Jusque-là, la jurisprudence était très clémente vis-à-vis des débiteurs

Cette décision est lourde de sens puisque la loi sur le consommateur donne au juge plusieurs pouvoirs qui relèvent désormais des prérogatives exclusives du magistrat commercial. En effet, le tribunal peut, en cas de contestation ou d’entraves à l’exécution du contrat de prêt et jusqu’à la solution du litige, suspendre l’exécution du contrat de prêt. Dans les cas extrêmes, l’exécution des obligations du débiteur peut être, notamment en cas de licenciement ou de situation sociale imprévisible, suspendue par ordonnance du président du tribunal compétent (voir article en face). L’ordonnance peut, en outre, prévoir que, durant le délai de grâce, les sommes dues ne produiront point intérêt et peut déterminer les modalités de paiement des sommes qui seront exigibles au terme du délai de suspension. D’ailleurs, la jurisprudence, principalement issue des juridictions générales, est très «clémente» vis-à-vis des débiteurs. Les magistrats de première instance et d’appel accordaient presque systématiquement des délais de grâce (notamment en cas de licenciement ou de situation sociale imprévisible) et le rééchelonnement des dettes était accepté dans plus de 80% des cas, selon les praticiens.

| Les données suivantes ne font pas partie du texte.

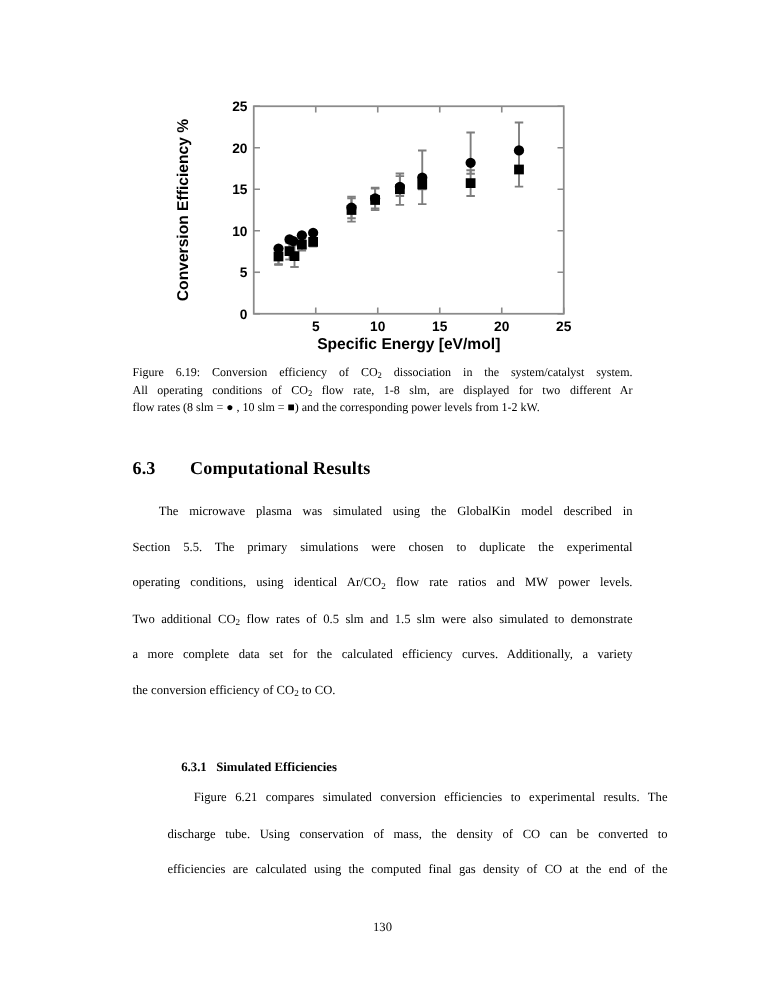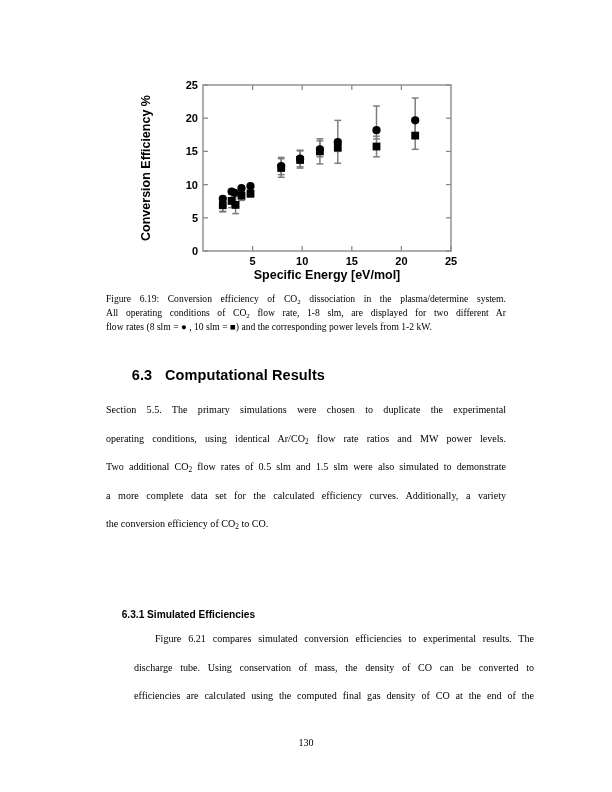--- a/index.html
+++ b/index.html
@@ -48,36 +48,35 @@
   }
   .caption .ln { display: block; }
   .caption .ln.j {
     text-align: justify;
     text-align-last: justify;
   }
 
   
   .h-sec {
     position: absolute;
-    left: 119px;
-    font-family: Liberation Sans, sans-serif;
+    left: 106px;
+    font-family: Liberation Serif, serif;
     font-weight: bold;
-    text-align: center;
   }
   .h2 {
     top: 367px;
     font-size: 14.5px;
     letter-spacing: 0.1px;
   }
   .h2 .num { display: inline-block; width: 46px; }
   .h3 {
     top: 609px;
     font-size: 10.2px;
   }
-  .h3 .num { display: inline-block; width: 28px; }
+  .h3 .num { display: inline-block; width: 28px; margin-left: 39px; }
 
   
   .para {
     position: absolute;
     left: 106px;
     width: 400px;
     font-size: 10.1px;
   }
   .para .ln {
     display: block;
@@ -269,30 +268,31 @@
           <circle cx="213.9" cy="81.4" r="4.1"></circle>
           <circle cx="231.8" cy="74.1" r="4.1"></circle>
           <circle cx="270.5" cy="62.2" r="4.1"></circle>
           <circle cx="309.2" cy="52.3" r="4.1"></circle>
         </g>
       </svg>
     </div>
   </div>
 
   <div class="caption">
-    <span class="ln j"><span>Figure 6.19: Conversion efficiency of CO</span><sub>2</sub><span> dissociation in the plasma/determine system.</span></span>
+    <span class="ln j"><span>Figure 6.19: Conversion efficiency of CO</span><sub>2</sub><span> dissociation in the system/catalyst system.</span></span>
     <span class="ln j"><span>All operating conditions of CO</span><sub>2</sub><span> flow rate, 1-8 slm, are displayed for two different Ar</span></span>
     <span class="ln"><span>flow rates (8 slm = </span><span>●</span><span> , 10 slm = </span><span>■</span><span>) and the corresponding power levels from 1-2 kW.</span></span>
   </div>
 
   <div class="h-sec h2">
     <span class="num">6.3</span><span>Computational Results</span>
   </div>
 
   <div class="para p1">
+    <span class="ln j"><span class="indent"></span><span>The microwave plasma was simulated using the GlobalKin model described in</span></span>
     <span class="ln j"><span>Section 5.5.  The primary simulations were chosen to duplicate the experimental</span></span>
     <span class="ln j"><span>operating conditions, using identical Ar/CO</span><sub>2</sub><span> flow rate ratios and MW power levels.</span></span>
     <span class="ln j"><span>Two additional CO</span><sub>2</sub><span> flow rates of 0.5 slm and 1.5 slm were also simulated to demonstrate</span></span>
     <span class="ln j"><span>a more complete data set for the calculated efficiency curves. Additionally, a variety</span></span>
     <span class="ln"><span>the conversion efficiency of CO</span><sub>2</sub><span> to CO.</span></span>
   </div>
 
   <div class="h-sec h3">
     <span class="num">6.3.1</span><span>Simulated Efficiencies</span>
   </div>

Une donne qui changera sans doute avec le tribunal de commerce, dont la compétence est systématiquement requise par les avocats des établissements bancaires. «Il est clair qu’on assistera à un revirement jurisprudentiel auquel on a déjà assisté avec l’exclusion du leasing du champ d’application de la loi sur la protection du consommateur», explique un magistrat du tribunal de première instance de Casablanca. «Et s’il est vrai que le tribunal de commerce donne accès à des magistrats spécialisés et à des procédures courtes, et sans doute, efficaces, la Cour de cassation doit garder en tête que les gains de temps ne peuvent se faire au mépris des garanties fondamentales du citoyen», conclut-il.